Cummings thinks racetracks’ recent reliance on casino subsidies is nothing more than a Band-Aid, and feels the industry has “to adopt elements of the Australian model.” By this he means opening the floodgates on fixed-odds wagering, which Dallas Baker, the Aussie-bred head of international operations for Betmakers, says took Australian horse racing “from surviving to thriving” after a key piece of legislation passed there in 2009.

“In the 10 years since, handle pretty much doubled on horse racing,” said Baker. “Prize-money levels have doubled. In Australia, where there are 25 million people, there is $25 billion bet on racing — 60/40 in favor of fixed odds vs. parimutuel. There are 330 million odd people in the U.S., and we bet $12 billion on horse racing. There are almost twice as many races in the U.S. [as there are in Australia]. If that doesn’t tell you something is wrong with the model, I don’t know what does. The lifeblood of our industry should come from the wagering dollar, which is where the U.S. has fallen behind.”

Baker is now based in New Jersey, which he calls “the biggest sports betting state in the U.S.” post-PASPA repeal. The company he works for, Betmakers, is sort of a one-stop shop for anyone looking to set up a sportsbook, and it recently entered into a first-of-its-kind deal to offer fixed-odds wagering on horse racing at Monmouth Park.
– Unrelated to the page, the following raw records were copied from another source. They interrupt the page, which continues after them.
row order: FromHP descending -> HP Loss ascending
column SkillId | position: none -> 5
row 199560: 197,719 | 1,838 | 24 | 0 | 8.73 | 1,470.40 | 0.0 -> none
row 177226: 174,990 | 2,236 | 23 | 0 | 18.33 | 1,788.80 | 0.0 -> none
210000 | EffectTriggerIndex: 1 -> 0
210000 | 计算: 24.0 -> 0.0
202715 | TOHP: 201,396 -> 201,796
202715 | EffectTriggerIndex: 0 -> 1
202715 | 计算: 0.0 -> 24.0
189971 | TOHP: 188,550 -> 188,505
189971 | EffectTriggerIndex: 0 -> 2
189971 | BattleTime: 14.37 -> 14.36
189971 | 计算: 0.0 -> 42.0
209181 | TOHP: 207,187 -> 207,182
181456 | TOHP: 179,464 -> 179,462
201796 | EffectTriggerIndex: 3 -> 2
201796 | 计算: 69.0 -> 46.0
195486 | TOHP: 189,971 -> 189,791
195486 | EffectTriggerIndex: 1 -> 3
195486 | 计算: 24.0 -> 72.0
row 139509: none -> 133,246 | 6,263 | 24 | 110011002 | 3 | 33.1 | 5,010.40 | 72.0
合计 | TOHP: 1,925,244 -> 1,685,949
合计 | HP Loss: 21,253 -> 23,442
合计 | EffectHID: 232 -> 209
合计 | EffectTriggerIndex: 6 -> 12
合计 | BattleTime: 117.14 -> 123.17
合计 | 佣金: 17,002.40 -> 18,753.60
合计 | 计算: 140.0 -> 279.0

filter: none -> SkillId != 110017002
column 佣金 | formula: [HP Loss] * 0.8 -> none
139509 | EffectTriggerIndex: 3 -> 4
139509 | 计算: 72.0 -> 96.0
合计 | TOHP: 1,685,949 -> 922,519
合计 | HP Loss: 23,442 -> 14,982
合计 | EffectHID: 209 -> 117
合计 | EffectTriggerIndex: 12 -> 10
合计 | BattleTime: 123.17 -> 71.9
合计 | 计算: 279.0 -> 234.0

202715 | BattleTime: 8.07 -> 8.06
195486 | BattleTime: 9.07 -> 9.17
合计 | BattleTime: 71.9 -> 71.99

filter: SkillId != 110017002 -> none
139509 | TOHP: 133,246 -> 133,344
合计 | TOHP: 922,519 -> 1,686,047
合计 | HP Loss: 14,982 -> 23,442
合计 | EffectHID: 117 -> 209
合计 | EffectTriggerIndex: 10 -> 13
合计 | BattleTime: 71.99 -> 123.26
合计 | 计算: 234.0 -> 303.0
The New Jersey track has offered fixed odds and prop bets on its premiere race, the Haskell Invitational, since PASPA was struck down in 2018, but is awaiting state approval to go all in on all of its races.

“One of the difficulties of parimutuel wagering — the complaint I get from customers at the racetrack — they don’t get how when their horse got to the gate it was 2/1, then goes a furlong, and now it’s 3/5,” once all last-minute bets, some of them large, are tabulated, Monmouth Park CEO Dennis Drazin recently told US Bets. “They think something is wrong, and they are not interested in that sort of bet.”

Despite the fact that parimutuel and fixed-odds wagering are not mutually exclusive, Drazin’s track sits alone on the vanguard — for now. The national HBPA and 1/ST are not yet supportive of fixed-odds betting, but seem to be warming to it. 1/ST’s Fravel, while maintaining that “parimutuel wagering is the engine that drives what we do,” conceded that his company is “open to exploring areas where fixed-odds wagering might make sense.” Meanwhile, Eric Hamelback, the HBPA’s national CEO, is rightfully concerned that horsemen won’t get the same cut of the action that they do with parimutuel wagers.

“I serve on a national committee trying to figure out if fixed odds are good or bad. There’s significant interest, but a real question about the pricing,” said Drazin. “With a parimutuel bet, you’re getting 20% takeout. Takeout on fixed odds is going to be lower, so you have to grow your volume.”

Yet Hamelback calls fixed-odds betting “a very promising avenue to explore and get into at some point,” adding, “I try to base my opinions off of facts, and you can look very easily and find the comparisons in Australia. They applauded it. It’s compelling that fixed-odds wagering will increase the number of people who wager. It’s certainly simpler, and that is always advantageous when it comes to wagering on horse racing.”

As for Churchill Downs Inc., they declined to answer a question concerning their stance on fixed-odds wagering, which won’t be offered on this weekend’s Derby or Oaks cards.

“The last conversation I had [with CDI] was a while ago, and at that point in time, they weren’t ready to embrace fixed odds,” said Drazin. “I think it’s something they’re looking at and are studying. I just can’t tell you if they’ll ever do it.”